The Brices watching planes land and take off at Charlotte Airport.
Our family is beginning a new journey.
It's not a trip, but I'm sure it will lead to all kinds of places.
An idea started back in November. I saw a woman with cancer, and my heart broke for her as it was very apparent her days left were few. Oh I hate cancer! As I softly prayed for her, a thought came to my mind. Here was the thought, "If a countdown started today and I only had one year left to live, what would I do?" While dwelling on that question, I was surprised at how many answers I kept thinking of. There were things on my bucket list I would accomplished, there were a few places I was certain I needed to see, and most of my to do's were spending time with people I loved. I thought I would take Brody out of school and teach him myself. Within minutes I thought about dozens upon dozens of things I would love to teach and show my children. So while I was thinking of what I could teach the boys if I homeschooled, I became very excited. Whoa! When I realized my excitement, I convinced myself this was a crazy thinking and my Carpe Diem thinking way of life had gone too far. Too far I say!
But the idea didn't really go away! If homeschooling is what I would do if my time was short, what was I waiting for? Why not seize the day and make the most of all of my days? If my heart was to be with my children and teach my children, why was I not doing that? I thought of many cons of why I shouldn't, but the pro of "I just really want to" weighed more heavily than the cons. So one day I brought it up to Ryan, and I expected him to say "Have you lost your mind?"...he just thoughtfully listened. Without hearing the word "no" the door opened up to begin to dream. I began to pray about it. Then a Girls Night Out with my Growth Group friends from church happened, and I listened to women whose hearts felt just like mine. Maybe this idea wasn't so crazy. My friend Shannon had the courage to do a homeschool meeting that would answer questions for ladies thinking about doing home education. Hearing Shannon, Nikki, and Leslie's passion was one of the best encouragements I have ever received. At the meeting the idea went from crazy to really doable. One thing that really interested me that night was Classical Conversations. It has a way of memorizing information that is perfect for Brody's learning style. I knew instantly it would be a good challenge for him. So a couple of weeks later I dragged Ryan and Brody to the CC information meeting. Team Brice needed to all be on board for this to work. My guys liked it which only left the big question of how would this work with AJ. We traveled to India just a couple weeks later, and we meet AJ and found out what he might be capable of. We think AJ is capable of great things! There in India we made the decision to turn our family's lives upside down...upside down in a very good way.
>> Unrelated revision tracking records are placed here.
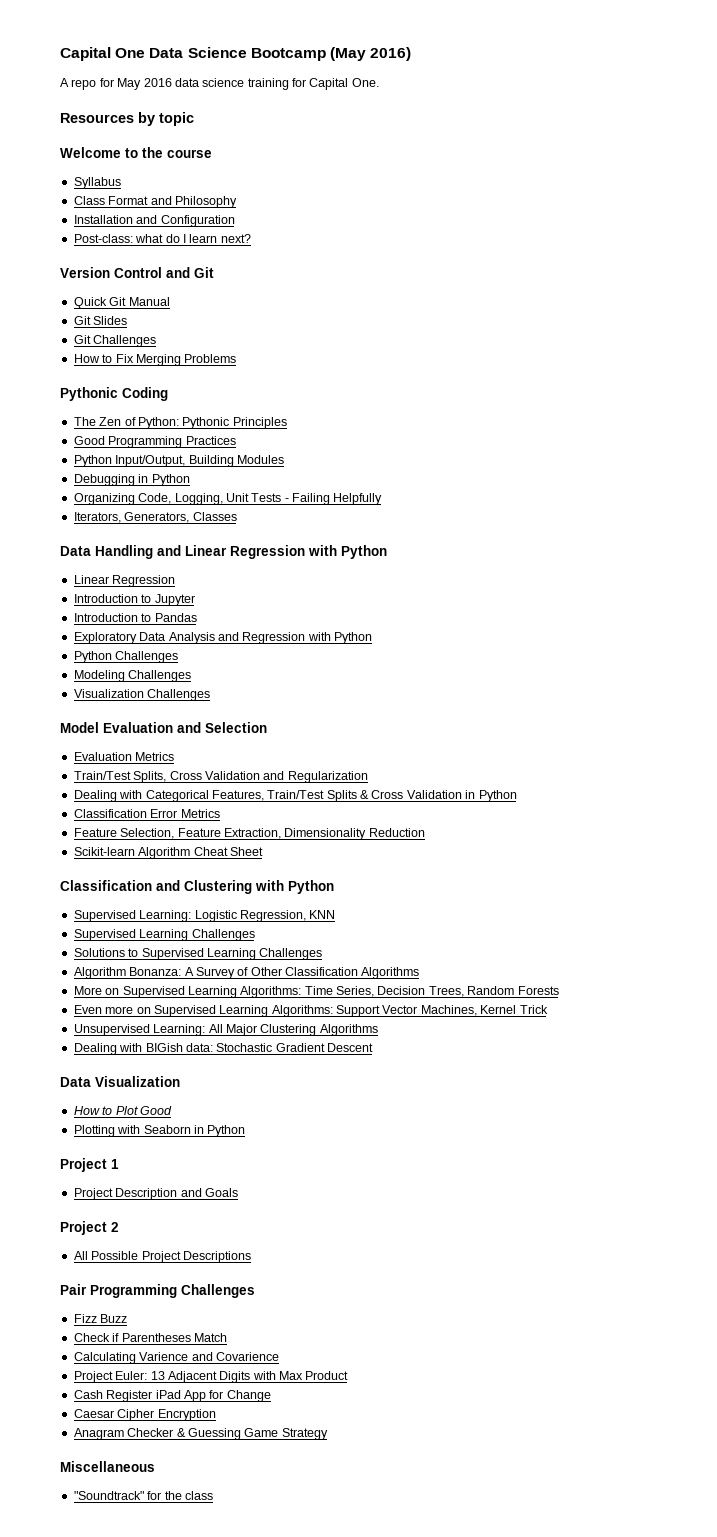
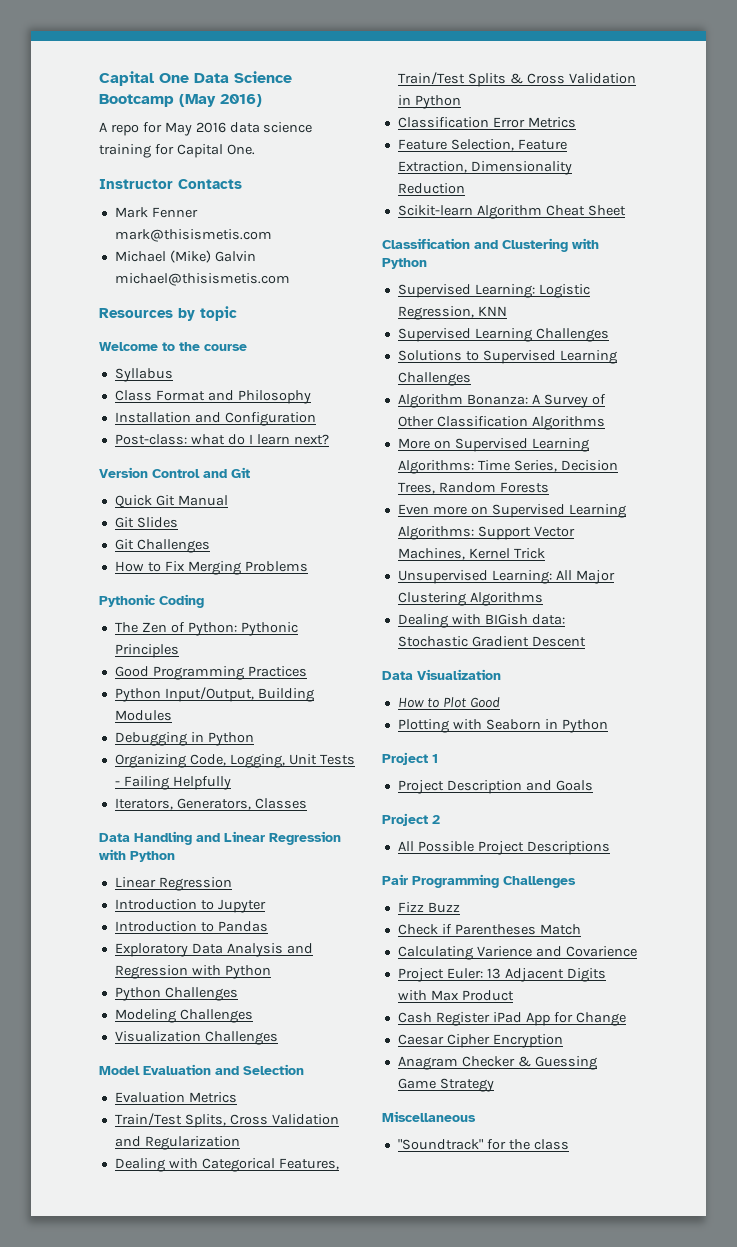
+ Instructor Contacts
+ Mark Fenner mark@thisismetis.com
+ Michael (Mike) Galvin michael@thisismetis.com

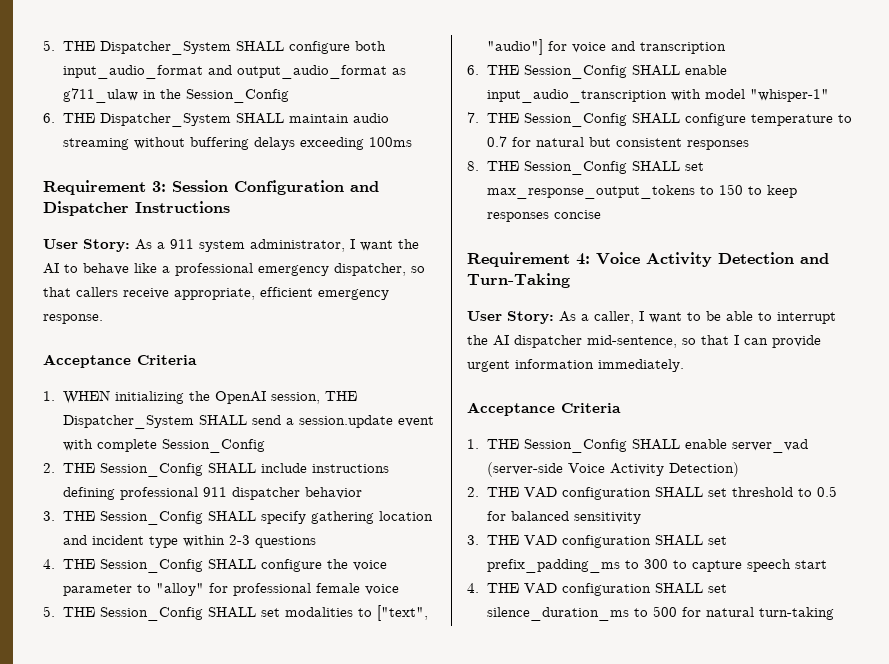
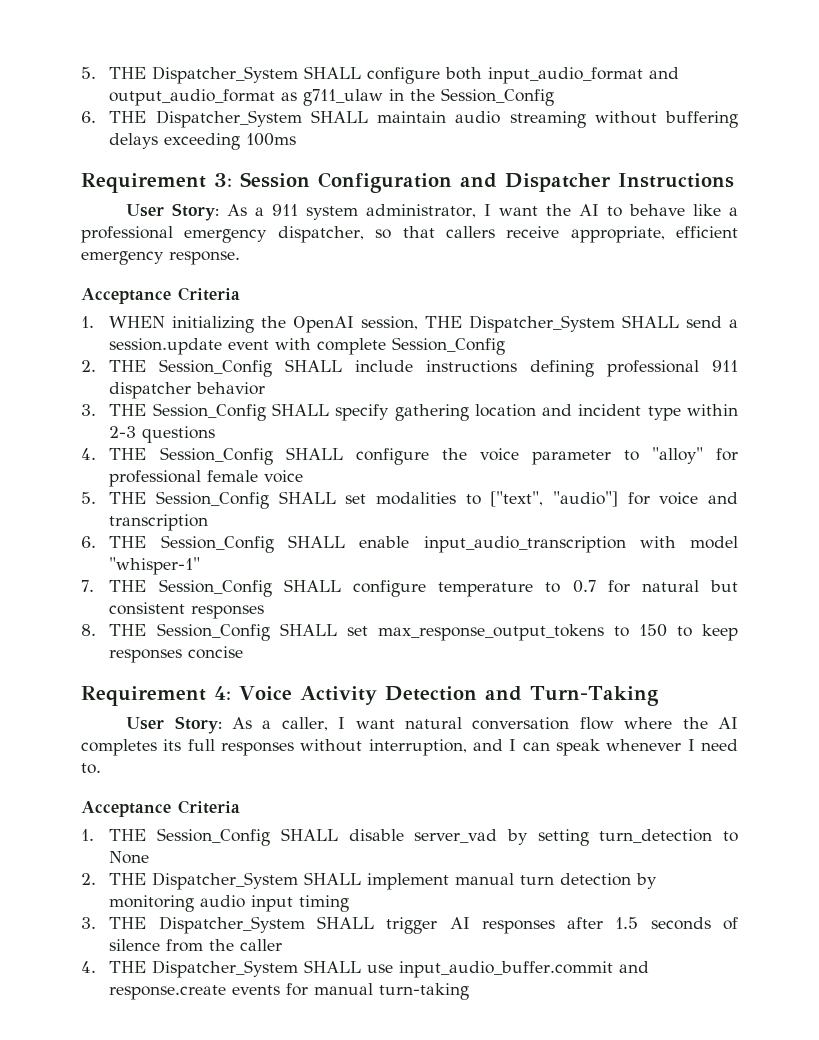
- User Story: As a caller, I want to be able to interrupt the AI dispatcher mid-sentence, so that I can provide urgent information immediately.
+ User Story: As a caller, I want natural conversation flow where the AI completes its full responses without interruption, and I can speak whenever I need to.
- 1. THE Session_Config SHALL enable server_vad (server-side Voice Activity Detection)
- 2. THE VAD configuration SHALL set threshold to 0.5 for balanced sensitivity
- 3. THE VAD configuration SHALL set prefix_padding_ms to 300 to capture speech start
- 4. THE VAD configuration SHALL set silence_duration_ms to 500 for natural turn-taking
+ 1. THE Session_Config SHALL disable server_vad by setting turn_detection to None
+ 2. THE Dispatcher_System SHALL implement manual turn detection by monitoring audio input timing
+ 3. THE Dispatcher_System SHALL trigger AI responses after 1.5 seconds of silence from the caller
+ 4. THE Dispatcher_System SHALL use input_audio_buffer.commit and response.create events for manual turn-taking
Let me answer the question before it gets asked. We are not taking Brody out of public school because we dislike it. In fact, Brody's little school is a precious place to be. He has had 3 outstanding teachers and 2 wonderful assistants. Brody has been in great hands for three years in a very loving environment. I just want the opportunity to do what these awesome women get to do.
Our sweet little AJ was a big part of the decision. He will be turning five years old next week, but he is a lot like a three year old in height, weight, and maturity. He is not ready to be sent off to school. To be honest, this momma has missed out on five years of his life, and I don't want to miss out on any more of it. Brody would also think it was completely unfair to homeschool AJ next year and not him too.
So let the home education journey begin! There are adventures to be had, and we are going to take them. There is simplicity to be had, and we're going to enjoy it. There are precious moments to be had everyday, and we are not going to miss out on them any longer.
Sure I will have days this Fall I will want to pull my hair out, and you my friends will have to remind me of this post. This will not be an easy journey, but it will be a journey worth taking. I can't wait to see where it takes the Brices!